“Öncelikle şunu belirtmeliyim, burada amacım ne çevirmeni, ne çeviriyi ne de herhangi birini suçlamak, laf etmek yada birlerine birşeyler kanıtlamak değildir.”
Kitaba başladığım gün zaten cümle yapıları beni gerçekten rahatsız etti. Bunu ilk iletimde belirtmiştim. Kitabın genelinde böyle bir yapı farklılığı var. Belki ben yeterince kitap okumadığım yada bazı şeyleri gerçekten gereğinden fazla önemsediğim için çok takıldım bunlara. Zannetmiyorum ama belki bir ihtimal yayınevi çeviriyi bir 10 baskı sonra elden geçirir.
Kitapta olan en büyük dilbilgisi sorunları şunlar;
- Ve veya ile ayraçlarından sonra virgül kullanımı
- Tırnak işareti içerisindeki cümlenin virgülle bitirilip tırnak işaretiyle kapatılması (bunu yazarın kendisi de yaptığı için doğru mu kabul ediyoruz gerçekten bir bilgim yok)

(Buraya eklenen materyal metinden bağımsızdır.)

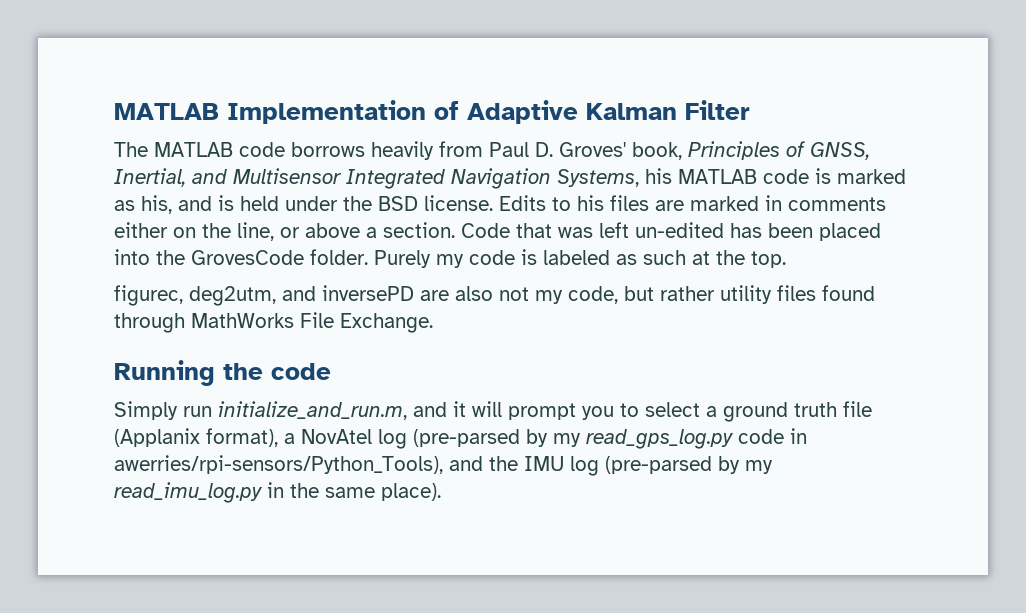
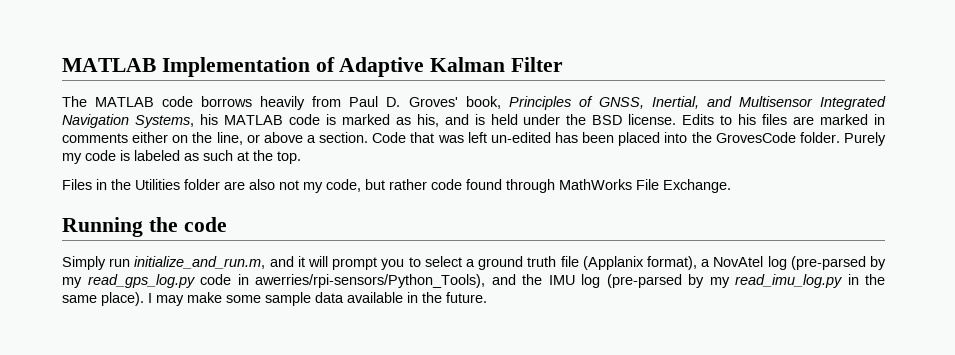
- figurec, deg2utm, and inversePD are also not my code, but rather utility files found through MathWorks File Exchange.
+ Files in the Utilities folder are also not my code, but rather code found through MathWorks File Exchange.
+ I may make some sample data available in the future.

- İngilizce isim yada kelimelere gelen eklerin kelimenin yazılışına göre değil okunuşuna göre eklenmesi
Bu sorunlar kitabın neredeyse tamamında mevcut.
Çeviriye gelecek olursak, daha önce konuşulmuş ve/veya yazmış bulunduğum şeyleri es geçip kitabın yalnızca 11.bölümünden birkaç örnekle çevirinin bazı noktalarda eserin hakettiği değeri yansıtmadığını göstermek istiyorum. Kitabın tamamı için böyle bir düzenleme yapmak isterdim ancak gerçekten burada aldığım geribildirimleri de gözönüne alarak değeceğini düşünmüyorum. Ki şimdi yazdığım şeylere de muhtemelen çevirmen arkadaşlarımızdan olumlu tepkiler almayacağım
Orjinal metin
“Sable,” came the reply from the darkness. The abbot reached out a hand, grasped
the young man’s elbow, and walked beside him, slowly, through the corridors of the
abbey.
Çeviri
“Matem Rengi,” diye bir cevap geldi karanlıktan. Başkeşiş elini uzatıp genç adamın dirseğini tuttu ve onun yanında manastırın koridorlarında yavaşça yürüdü.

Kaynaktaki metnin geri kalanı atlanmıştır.